Frantic relatives have not heard from the missing for more than seven months and are demanding to know how a boat could vanish with two governments aware of its existence.
The doomed boat left Indonesia on October 2. Australian authorities learnt a vessel was in distress the following day but the Home Affairs Minister, Brendan O'Connor, said "subsequent credible information" showed its difficulties had been resolved.
No details of a resolution have been offered to Mohamad Heidari, whose search for his teenage brother has taken him from his home in New York to Pakistan and Indonesia. He remains frustrated that authorities have been unable to shed light on the disappearance.
Habib Heidari had called his brother excitedly just before setting sail with more than 100 other asylum seekers.
"We were very worried when he wanted to take this boat. He was just a teenage boy. He said, 'Don't worry. It is safe to take this boat,'" Mr Heidari said.
Dozens of other family and friends of those on board had similar calls, including when the boat was at sea between Java and Christmas Island.
The Heidari family fled Afghanistan in 1999 as the Taliban homed in on their village in Oruzgan province, where Australian troops now serve.
Mr Heidari was accepted as a refugee in the US in 2003. He had no luck arranging for his brother to join him later, prompting Habib to leave his new home in Pakistan for Australia.
Habib paid $US12,000 to a people-smuggling syndicate and took the familiar route, by plane with a fake passport, to Malaysia and then to Indonesia before hooking up with a boat.
"There were many people on this boat, families, mothers with children," said Mr Heidari, in Jakarta.
"The Indonesian and Australian authorities have told us nothing. What happened to this boat? Where did it sink? In Indonesia or Australia? There are so many unanswered questions."

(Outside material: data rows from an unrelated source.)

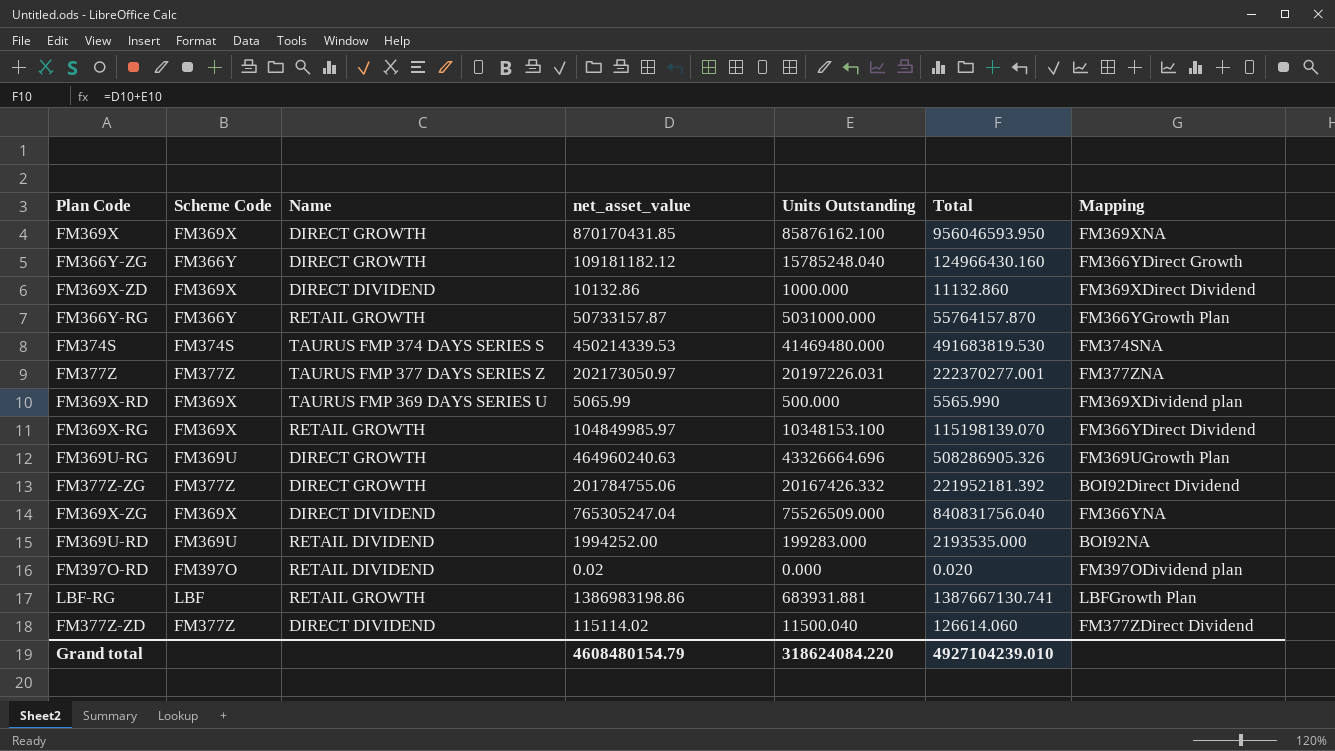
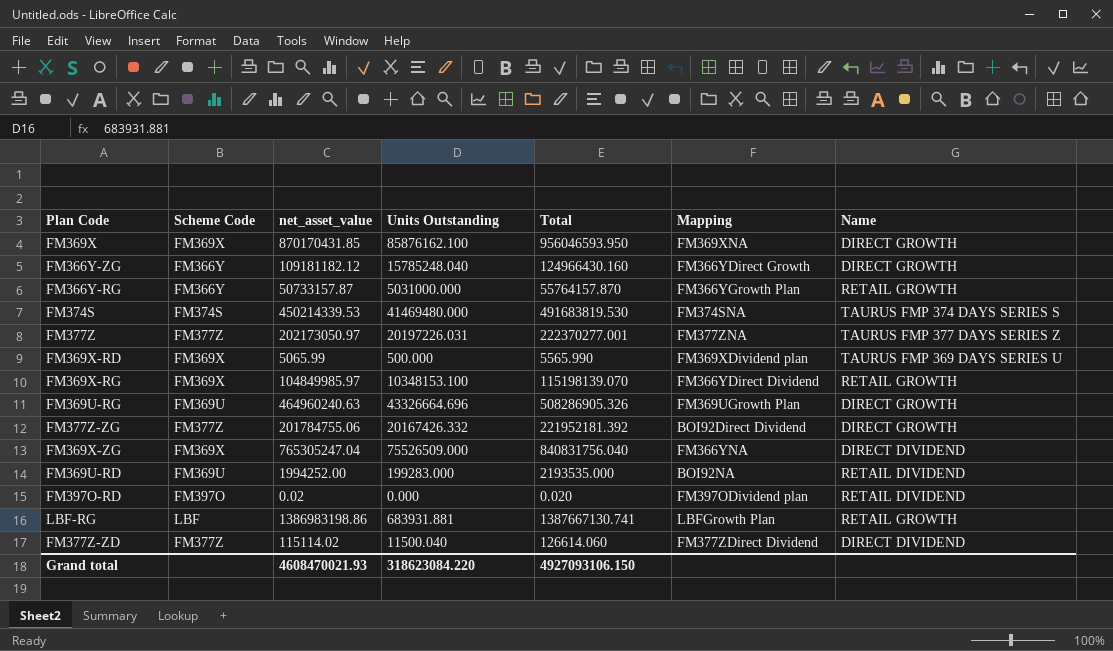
column Name | position: 3 -> 7
row FM369X-ZD: FM369X | DIRECT DIVIDEND | 10132.86 | 1000.000 | 11132.860 | FM369XDirect Dividend -> none
Grand total | net_asset_value: 4608480154.79 -> 4608470021.93
Grand total | Units Outstanding: 318624084.220 -> 318623084.220
Grand total | Total: 4927104239.010 -> 4927093106.150

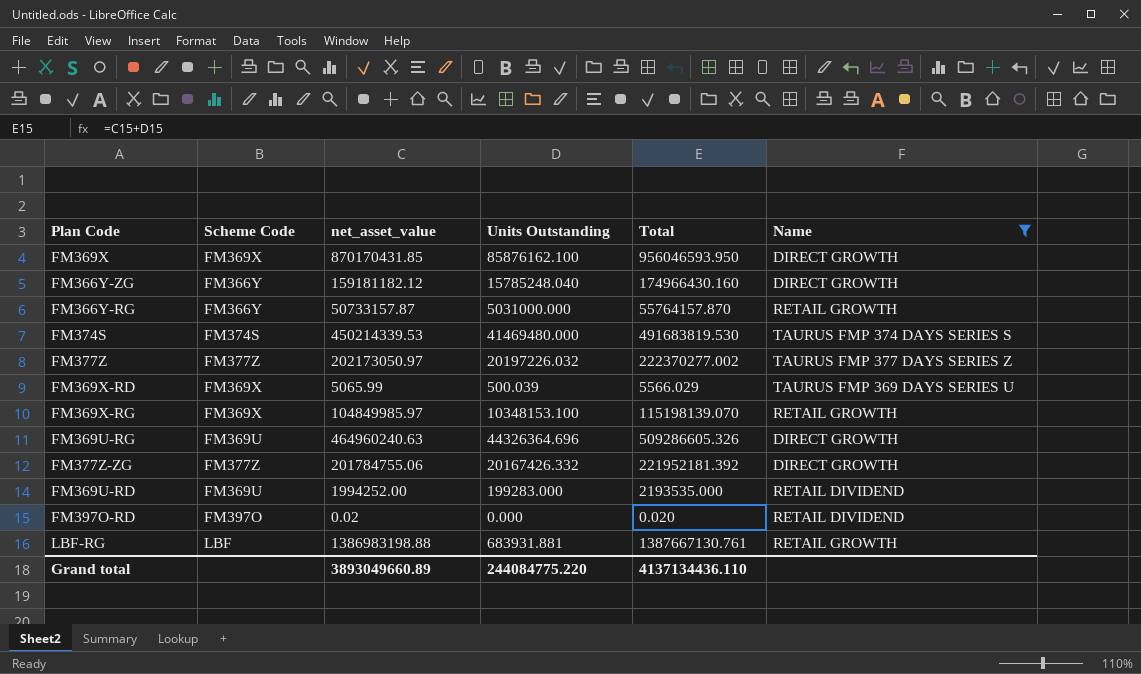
filter: none -> Name != DIRECT DIVIDEND
column Mapping | position: 6 -> none
FM366Y-ZG | net_asset_value: 109181182.12 -> 159181182.12
FM366Y-ZG | Total: 124966430.160 -> 174966430.160
FM377Z | Units Outstanding: 20197226.031 -> 20197226.032
FM377Z | Total: 222370277.001 -> 222370277.002
FM369X-RD | Units Outstanding: 500.000 -> 500.039
FM369X-RD | Total: 5565.990 -> 5566.029
FM369U-RG | Units Outstanding: 43326664.696 -> 44326364.696
FM369U-RG | Total: 508286905.326 -> 509286605.326
LBF-RG | net_asset_value: 1386983198.86 -> 1386983198.88
LBF-RG | Total: 1387667130.741 -> 1387667130.761
Grand total | net_asset_value: 4608470021.93 -> 3893049660.89
Grand total | Units Outstanding: 318623084.220 -> 244084775.220
Grand total | Total: 4927093106.150 -> 4137134436.110

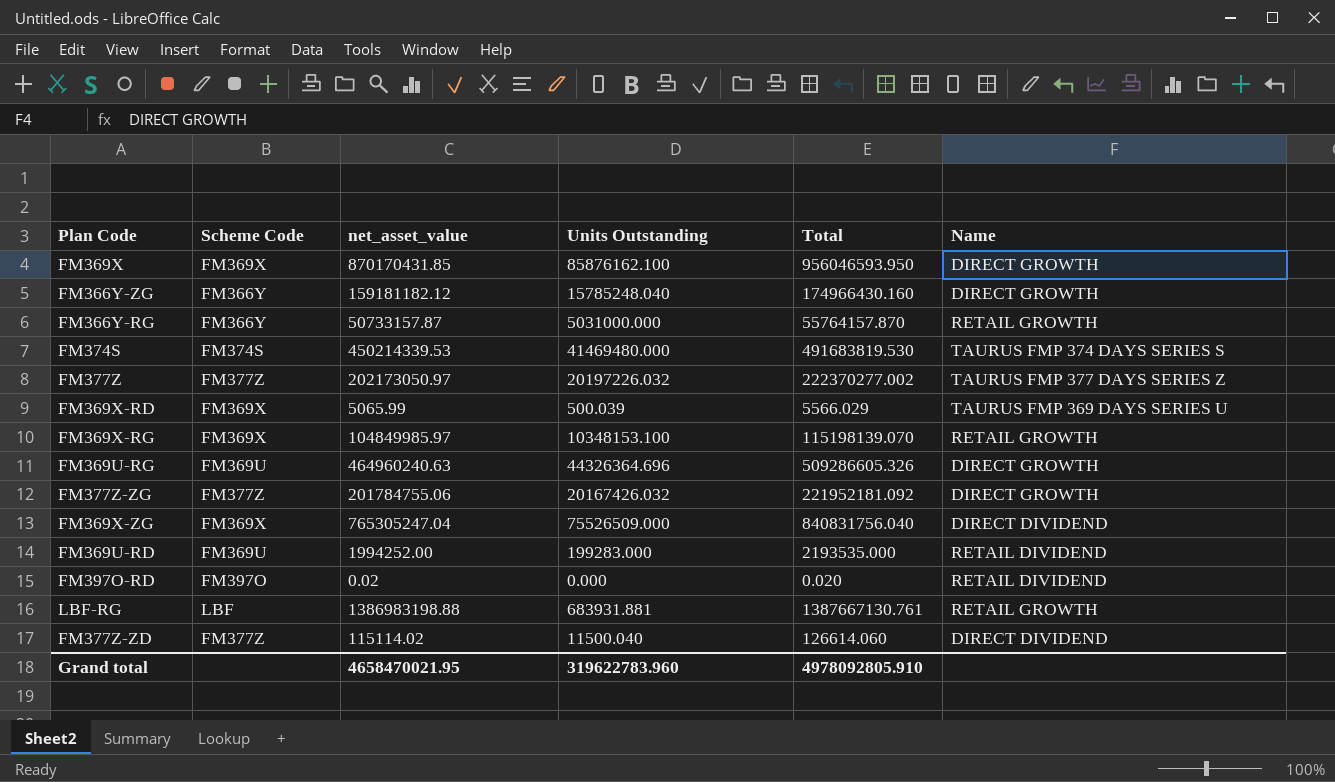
filter: Name != DIRECT DIVIDEND -> none
FM377Z-ZG | Units Outstanding: 20167426.332 -> 20167426.032
FM377Z-ZG | Total: 221952181.392 -> 221952181.092
Grand total | net_asset_value: 3893049660.89 -> 4658470021.95
Grand total | Units Outstanding: 244084775.220 -> 319622783.960
Grand total | Total: 4137134436.110 -> 4978092805.910

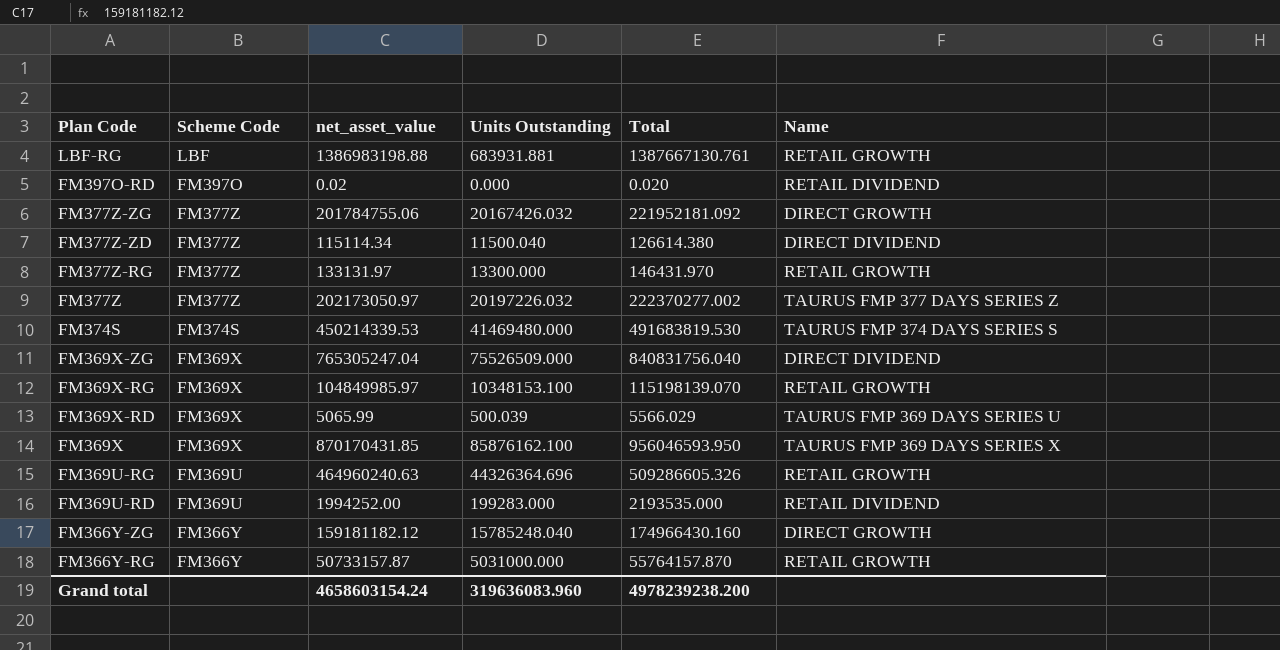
row order: none -> Plan Code descending
FM377Z-ZD | net_asset_value: 115114.02 -> 115114.34
FM377Z-ZD | Total: 126614.060 -> 126614.380
row FM377Z-RG: none -> FM377Z | 133131.97 | 13300.000 | 146431.970 | RETAIL GROWTH
FM369X | Name: DIRECT GROWTH -> TAURUS FMP 369 DAYS SERIES X
FM369U-RG | Name: DIRECT GROWTH -> RETAIL GROWTH
Grand total | net_asset_value: 4658470021.95 -> 4658603154.24
Grand total | Units Outstanding: 319622783.960 -> 319636083.960
Grand total | Total: 4978092805.910 -> 4978239238.200

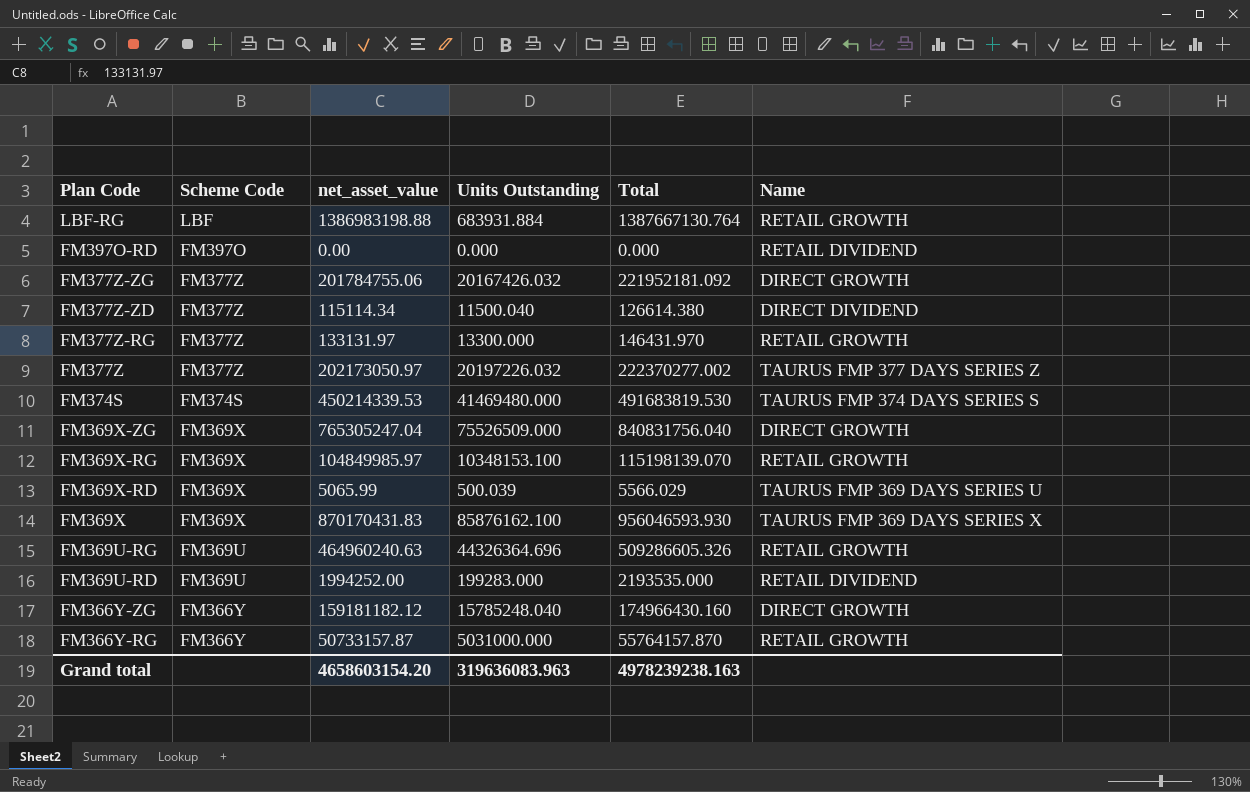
LBF-RG | Units Outstanding: 683931.881 -> 683931.884
LBF-RG | Total: 1387667130.761 -> 1387667130.764
FM397O-RD | net_asset_value: 0.02 -> 0.00
FM397O-RD | Total: 0.020 -> 0.000
FM369X-ZG | Name: DIRECT DIVIDEND -> DIRECT GROWTH
FM369X | net_asset_value: 870170431.85 -> 870170431.83
FM369X | Total: 956046593.950 -> 956046593.930
Grand total | net_asset_value: 4658603154.24 -> 4658603154.20
Grand total | Units Outstanding: 319636083.960 -> 319636083.963
Grand total | Total: 4978239238.200 -> 4978239238.163

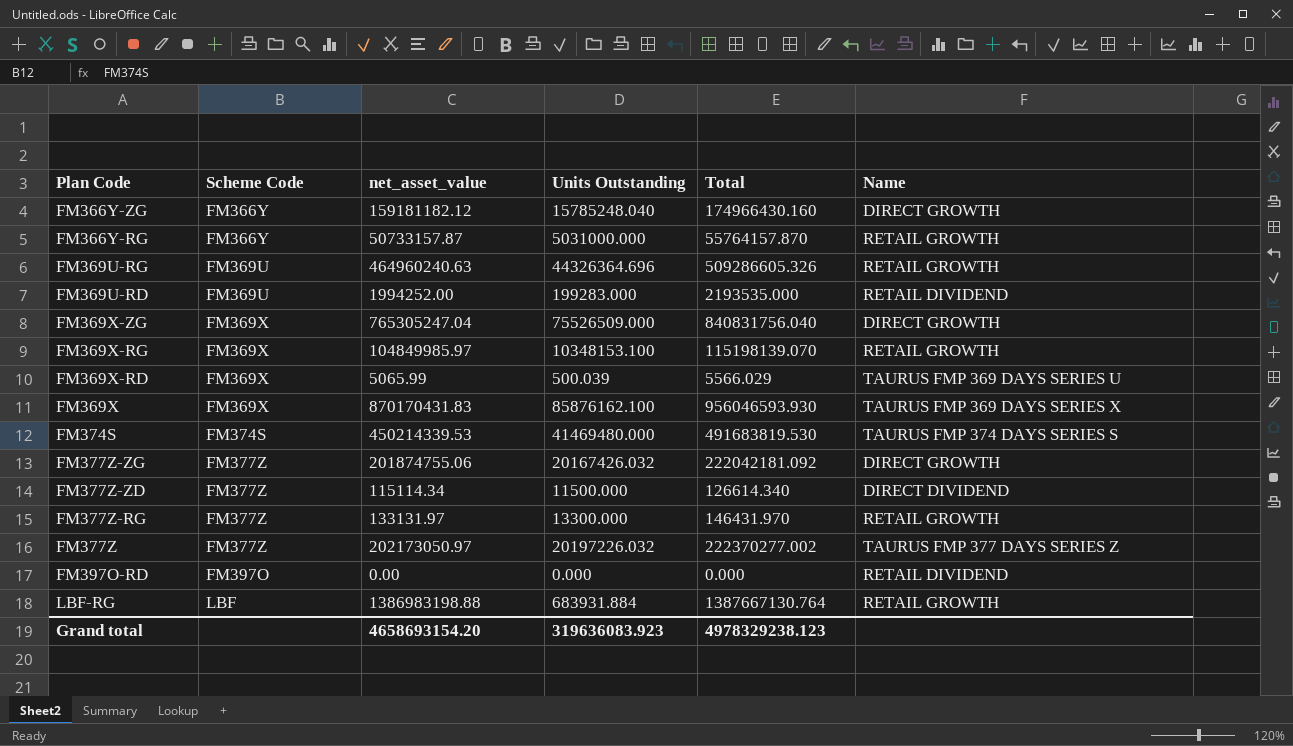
row order: Plan Code descending -> Scheme Code ascending
FM377Z-ZG | net_asset_value: 201784755.06 -> 201874755.06
FM377Z-ZG | Total: 221952181.092 -> 222042181.092
FM377Z-ZD | Units Outstanding: 11500.040 -> 11500.000
FM377Z-ZD | Total: 126614.380 -> 126614.340
Grand total | net_asset_value: 4658603154.20 -> 4658693154.20
Grand total | Units Outstanding: 319636083.963 -> 319636083.923
Grand total | Total: 4978239238.163 -> 4978329238.123

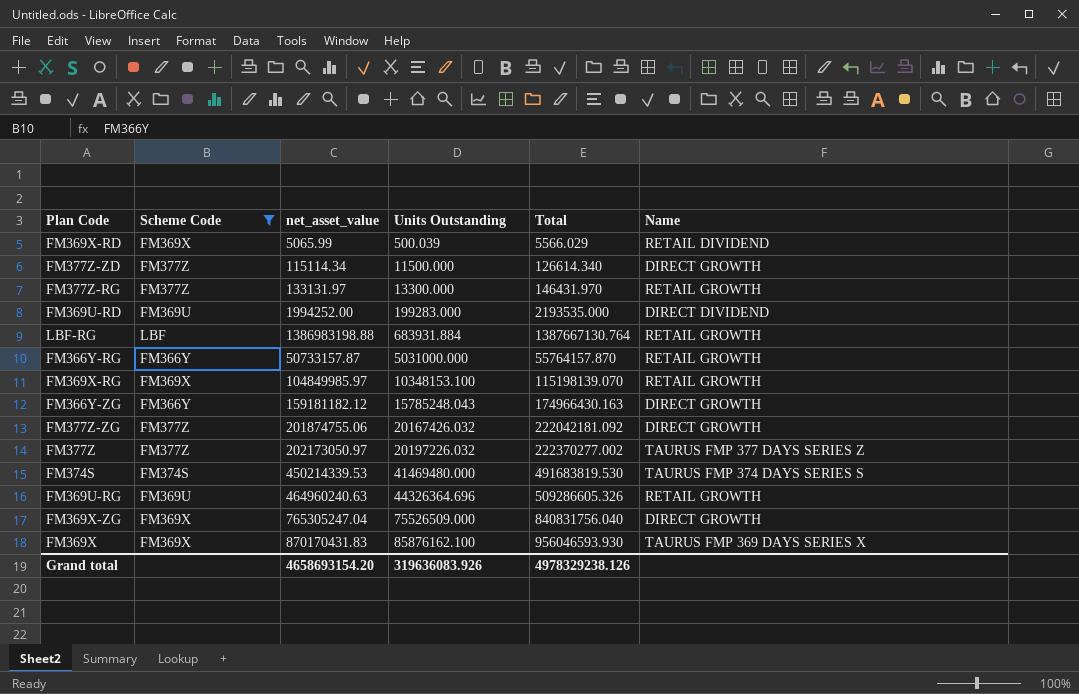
filter: none -> Scheme Code != FM397O
row order: Scheme Code ascending -> Units Outstanding ascending
FM369X-RD | Name: TAURUS FMP 369 DAYS SERIES U -> RETAIL DIVIDEND
FM377Z-ZD | Name: DIRECT DIVIDEND -> DIRECT GROWTH
FM369U-RD | Name: RETAIL DIVIDEND -> DIRECT DIVIDEND
FM366Y-ZG | Units Outstanding: 15785248.040 -> 15785248.043
FM366Y-ZG | Total: 174966430.160 -> 174966430.163
Grand total | Units Outstanding: 319636083.923 -> 319636083.926
Grand total | Total: 4978329238.123 -> 4978329238.126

Panicked calls to the agents in the days after the boat went missing were met with replies that the boat had arrived safely, and demands for a final payment to be made.
The money was paid but there was no further contact from those on the boat. "They said we would hear in 10 or 12 days, but we haven't heard anything," Mr Heidari said.
The Australian government shared information with the Indonesian government, believing the boat to be in that country's search and rescue zone. Surveillance by Border Protection Command, and actions by Indonesian authorities, on October 3 failed to turn up a vessel in distress.
Mr O'Connor said that "surveillance activities that day by border protection command did not detect a vessel in distress".